Esther Summerson, Richard Carstone and Ada Clare are all orphans that have the benefit of being cared for financially by Mr. John Jarndyce, who brings them all together at Bleak House when they come of age. Ada is beautiful and boring, Richard is handsome and aimless, and Esther is diligent and plain. Esther becomes “mistress of Bleak House,” eventually marrying the young doctor Allan Woodcourt, but not before she discovers that she is the daughter of Lady Dedlock, the wife of the very rich and powerful Lord Leicester Dedlock, owner of Chesney Wold. Richard and Ada become engaged at a young age, and Richard devotes his life to unraveling the case, only to die when the case is solved and all inheritance money is taken up in expenses.
Other important characters: the lawyer Tulkinghorn, the detective Bucket, the spontaneously combusted Krook, the hyperbolic Boythron, the loyal soldier Mr. Geroge that turns out to be the son of the maid of Lord Dedlock, the crazy Miss Flite with all the birds, the young and homeless Jo that makes everyone sick, and Henry Skimpole, the “noble savage” that refuses the space-time logic of capitalism.
Property: Esther essentially marries a house. Jarndyce and Jarndyce case is sustained through flow of property—like capital, it requires movement, exchange. Bleak House is also easily transplanted, becomes signifier of traditional bonds, but is not rooted to land. Contrast this to Dedlock’s ideal England and one can see this as story of aristocratic decline, the repeal of the corn laws (the immaculate 53 cf. Barchester Towers), etc. (connect this with Parade’s End and Tietjens as Tory, etc.)

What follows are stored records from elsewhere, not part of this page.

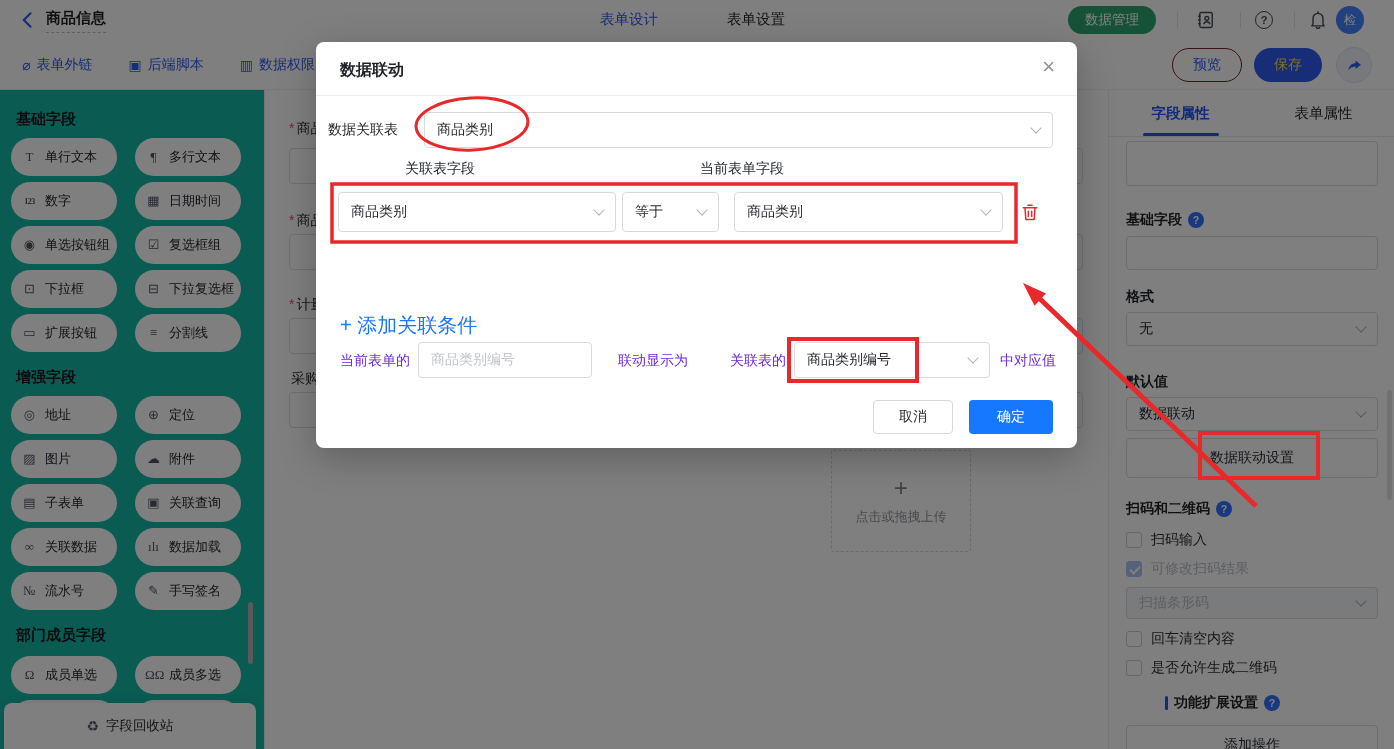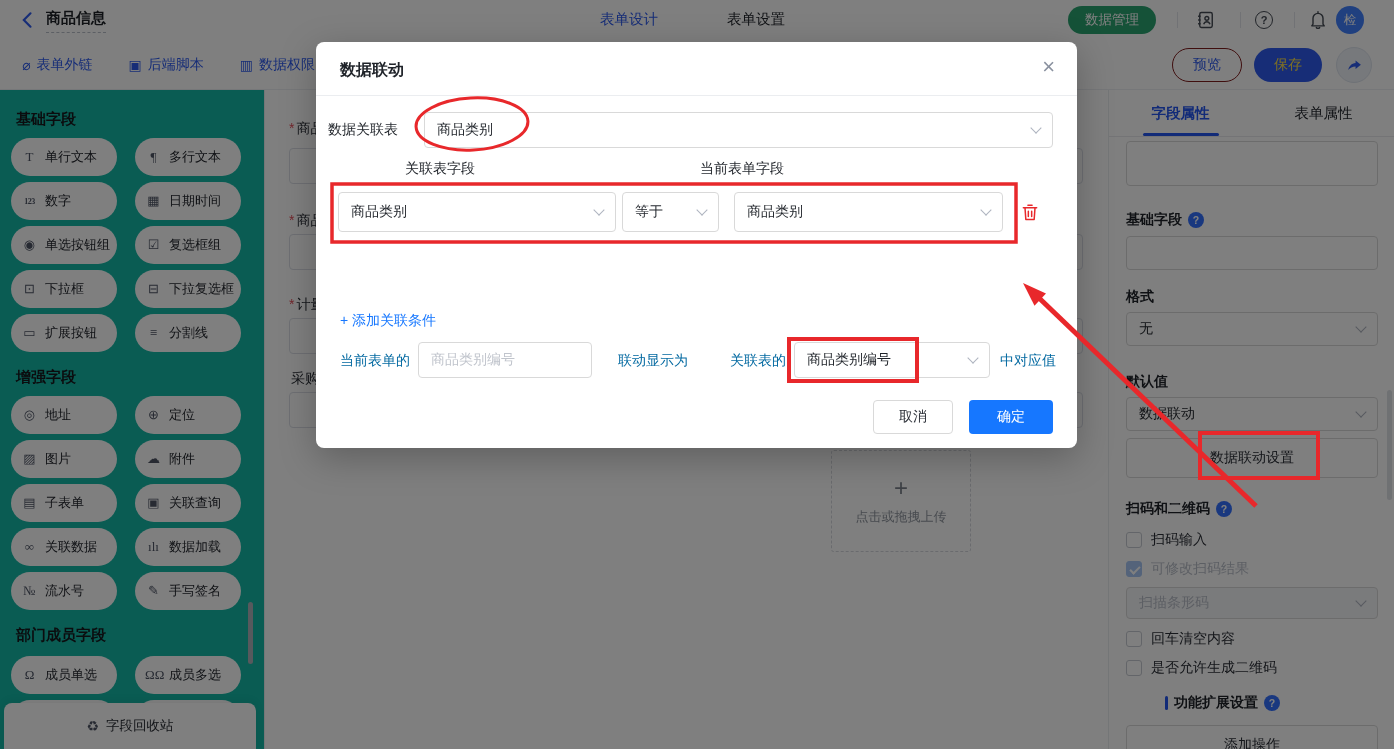--- a/index.html
+++ b/index.html
@@ -75,23 +75,23 @@
 
   
   .modal { position:absolute; left:316px; top:42px; width:761px; height:406px; background:#fff; border-radius:8px; box-shadow:0 10px 36px rgba(0,0,0,.25); z-index:50; }
   .m-title { position:absolute; left:24px; top:18px; font-size:16px; font-weight:600; color:#1f2329; }
   .m-close { position:absolute; right:22px; top:12px; font-size:22px; color:#8a919f; cursor:pointer; line-height:1.2; }
   .m-divider { position:absolute; left:0; top:53px; width:761px; height:1px; background:#ebedf0; }
   .m-label { position:absolute; font-size:14px; color:#1f2329; }
   .m-dd { position:absolute; height:36px; }
   .m-colhead { position:absolute; top:118px; font-size:14px; color:#1f2329; }
   .m-trash { position:absolute; left:704px; top:160px; width:20px; height:20px; cursor:pointer; }
-  .m-link { position:absolute; left:24px; top:270px; font-size:14px; color:#1677ff; cursor:pointer; }
+  .m-link { position:absolute; left:24px; top:270px; font-size:20px; color:#1677ff; cursor:pointer; }
   .m-input { position:absolute; left:102px; top:300px; width:174px; height:36px; border:1px solid #d9d9d9; border-radius:4px; display:flex; align-items:center; padding:0 12px; font-size:14px; color:#c0c4cc; background:#fff; }
-  .m-row-label { position:absolute; top:310px; font-size:14px; color:#0369a1; }
+  .m-row-label { position:absolute; top:310px; font-size:14px; color:#6d28d9; }
   .btn-cancel { position:absolute; left:557px; top:358px; width:80px; height:34px; background:#fff; border:1px solid #d9d9d9; border-radius:4px; font-size:14px; color:#2a2e36; cursor:pointer; }
   .btn-ok { position:absolute; left:653px; top:358px; width:84px; height:34px; background:#1677ff; border:none; border-radius:4px; font-size:14px; color:#fff; cursor:pointer; }
 
   
   .ann { position:absolute; inset:0; z-index:60; pointer-events:none; }
 </style>
 </head>
 <body>
 
 <div class="stage">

Narration – oscillates between omniscient narrator (present tense, social satire, spans geographical space and geological time) and Esther Summerson (deliberately self-limited, acutely aware of “epistemological limits” that double as socially defined gender conventions.) 3rd person is focused on objective conditions of society, while 1st person becomes increasingly imbricated in those concerns as the narrative progresses…convergence would be similar to something like David Copperfield’s conclusion, but via spatial coordinates.
Comedy – Impetus to produce (alphabetical list of names and other excess, bordering on absurdity)….as desiring-production in contrast to Freudian desire (in terms of construction and resolution of plot). At hinge moments (such as incipient critique of Chancery) the narrative starts to get absurd.
Genre – A peculiar mix of romance, detective story and realist novel. At time chaotic, but more often than not, locked in productive competition, leading towards ambiguous mixture. In general, realism becomes increasingly about character as the 19th century wears on: the psychological or sympathetic mimesis of Eliot and James is in the distance…but for Dickens, institutions, historical, etc. are still recalcitrants objects of representations that cannot be worked out via psychological focalization.
Plot – Chapters strung together like set pieces, plot emerges in small increments at the end of the chapters…as novel progresses, the plot begins to take over more and more of each chapter. Or the describes as inverse, where characters take on the body of the plot as they put on more flesh. Think about plot itself in terms of survival – with Chnacery case as prime example: achievement of steady-state. Further, plot is generated by 3 mysterious absences: the missing legal document, Esther’s past, Jo’s sickness (secret is social system that has given him disease, that then spreads)
Law – Opening sequence describes antediluvian London’s Chancery court system – contrast with Hugo’s description of Notre Dame (both make use of evolutionary language.)
Boythorn is a parody of William Savage Landor – ridiculous hyperbole and chivalry – a good example of Dicken satirical style, along with Chadband’s speechifying—note that all this comes mostly through omniscient narrator, and rarely through the restrained lens of Esther. Chadband is parody of florid novelistic prose that doesn’t go anywhere.
Richard Carstone fits the aimless male type: Deronda, Edward Ferrars, etc…is taken over by labor rather than taking on labor—perhaps because there is no metabolic exchange???
Skimpole – Dickens send up of the socially innocent ‘noble savage’
Bucket – precursor to Sherlock Holmes, disaffected and indifferent, pure plotting machine – terrifying attention to detail, an ability to “plot” which amounts to unraveling the plot – see Peter Brooks on the necessity of repetition.
Individual/System – Dickens shows the friction between individual agency and systematic recalcitrance. In generic terms, one can see the romantic Bildungsroman struggling for life, but being swallowed by Victorian conventions. This stands in reverse relation to otherwise “progressive” social reforms that democratize society and allow for the ascent of Mr. George’s brother, for example, and the marriage that flows from his monetary success… The relating between these vectors (political, economic) is by turns ironic, contradictory, and coincident.